KASICH: When a bank is ready to go under and depositors are getting ready to lose their life savings, you just don't say we believe in philosophical concerns. You know what
an executive has to decide? When there are financial crises, you got to go there and try to fix it. Philosophy doesn't work when you run something.
CRUZ: Why would you then bail out rich Wall Street banks, but not Main street?
KASICH: I wouldn't.
I would not let the people who put their money in there all go down.
CRUZ: So you would bail them out.
KASICH: I would figure out how to separate those people who can afford it versus the hard-working folks who put those money in those institutions.
Source: Fox Business/WSJ First Tier debate
, Nov 10, 2015
Worked for Lehman Brothers before the Great Recession
TRUMP [to KASICH]: This was the man that was a managing general partner at Lehman Brothers when it went down the tubes and almost took every one of us with us, including myself. And Lehman Brothers started it all. He was on the board.KASICH: I wasn't
on the board of Lehman Brothers. I was a banker, and I was proud of it. And I traveled the country and learned how people make jobs. We ought to have politicians who not only have government experience, but know how the CEOs and the job creators work.
Source: GOP `Your Money/Your Vote` 2015 CNBC 1st-tier debate
, Oct 28, 2015
FactCheck: Managing Director at Lehman, but not Board member
Trump gave Kasich a Lehman Brothers role he didn't have. Trump went after Kasich's work at Lehman Brothers, the firm whose 2008 bankruptcy almost tipped the world economy over the edge. Trump said Kasich was on the board, and Kasich correctly countered
that he never was [saying that he was a "banker"]. He was a managing director in the investment banking division until the company's collapse, however. In Ohio, Kasich's opponents tried to blame him for disastrously tying up some state pension money with
Lehman.
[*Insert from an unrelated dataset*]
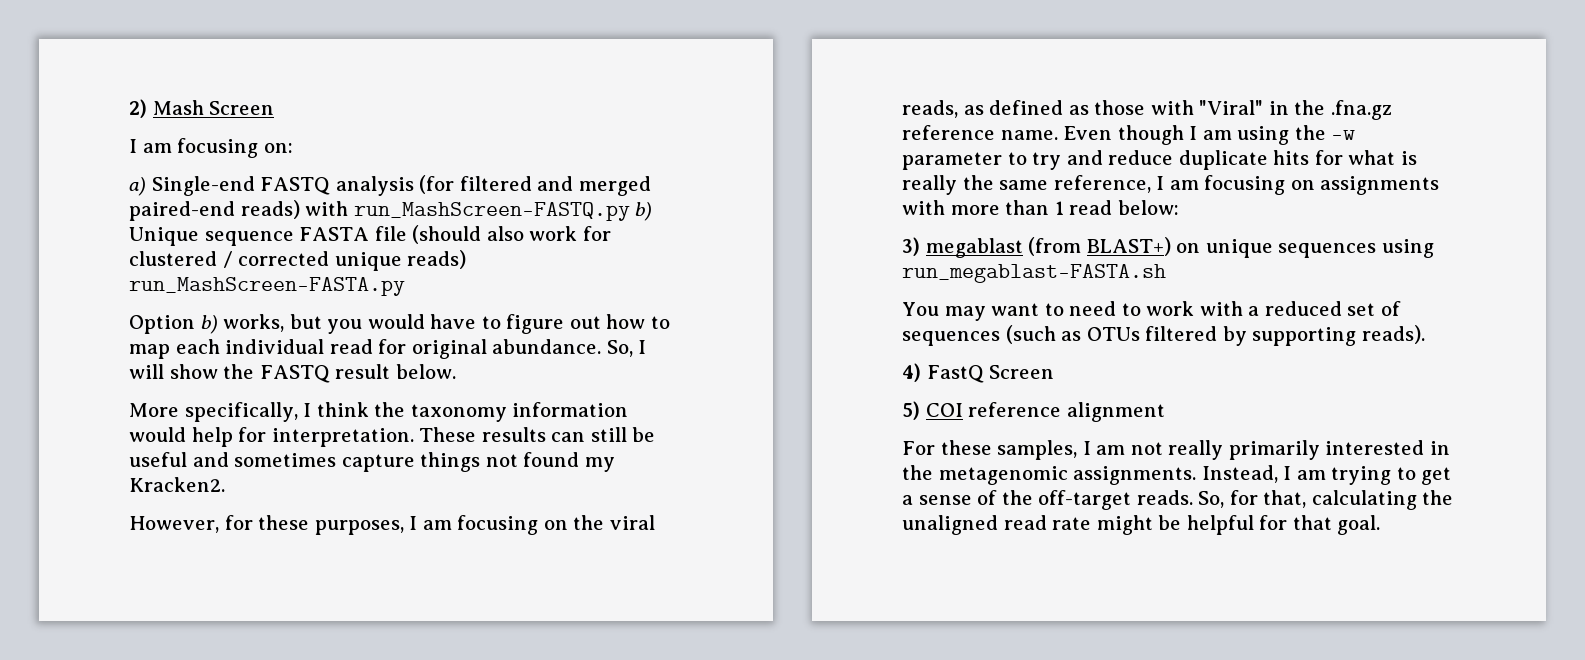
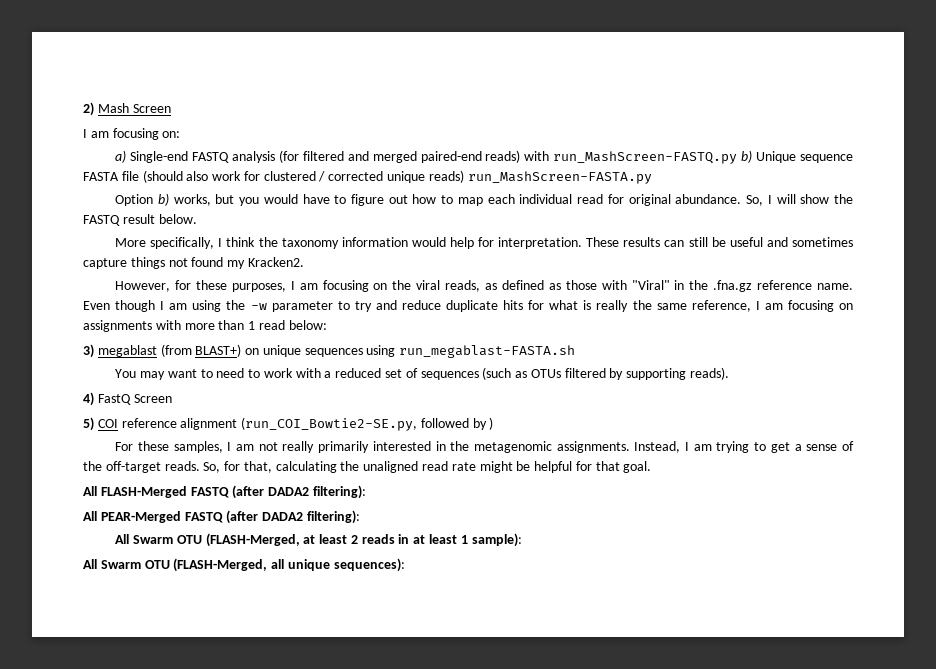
(1165, 412) none -> [241,417,494,431] (run_COI_Bowtie2-SE.py, followed by )
(1381, 525) none -> [83,485,366,499] [83,510,360,524] [115,533,522,547] [83,558,405,572] // All FLASH-Merged FASTQ (after DADA2 filtering): // All PEAR-Merged FASTQ (after DADA2 filtering): // All Swarm OTU (FLASH-Merged, at least 2 reads in at least 1 sample): // All Swarm OTU (FLASH-Merged, all unique sequences):

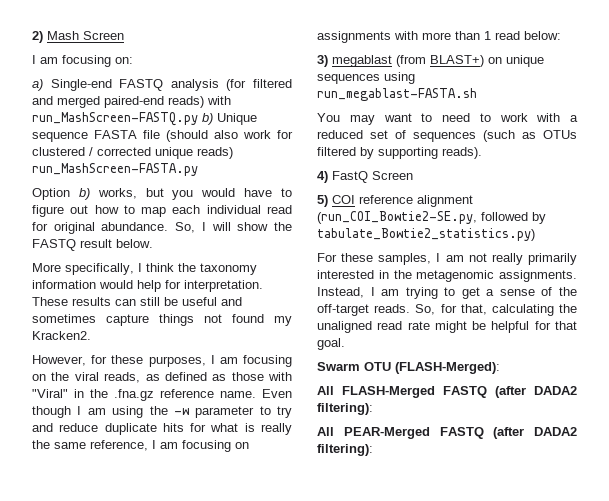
[489,417,494,430] ) -> [317,228,535,241] tabulate_Bowtie2_statistics.py)
(652, 467) none -> [317,362,500,374] // Swarm OTU (FLASH-Merged):
[115,533,522,547] [83,558,405,572] // All Swarm OTU (FLASH-Merged, at least 2 reads in at least 1 sample): // All Swarm OTU (FLASH-Merged, all unique sequences): -> (373, 450) none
Kasich said he made some introductions but they never led anywhere.[OnTheIssues note: Politico.com scores this as an error by Donald Trump, but OnTheIssues would score this as an accurate statement by Trump: both "board member" and "managing
director in the investment banking division" are high-level influential positions of responsibility. Kasich's counter that he was simply a "banker" attempts to mislead the public that he was not in a high-level influential position].
Source: Politico.com FactCheck on GOP 2015 CNBC debate
, Oct 28, 2015
No income taxes on small businesses up to $2M
Low taxes signal to job creators that Ohio is a safe & attractive place to invest. Take the small business owner, for example. The small business that has more money can hire more people. This is not a Republican philosophy. This is just a simple fact.
High taxes discourage it. High taxes, especially the income tax, punish a small business owner's willingness to take the risk to hire more people, to invest in improvements, and work harder to be successful. Lower taxes incentivize all of those things.
Source: State of the State address to 2015 Ohio Legislature
, Feb 24, 2015
OpEd: Don't pick winners & losers? Offers 12 tax credits
Governors and politicians who constantly proclaim that "government should not pick winners and losers" are doing precisely that, and for good reason:
Virtually every state is locked in head-to-head battle with other states for business sitting decisions.
To survive such competition, state governments are forced to practice economic policy, whether they choose to admit it or not.
In Governor John Kasich's Ohio, 12 different tax incentives and credits are offered to businesses in particular sectors from manufacturing to technology.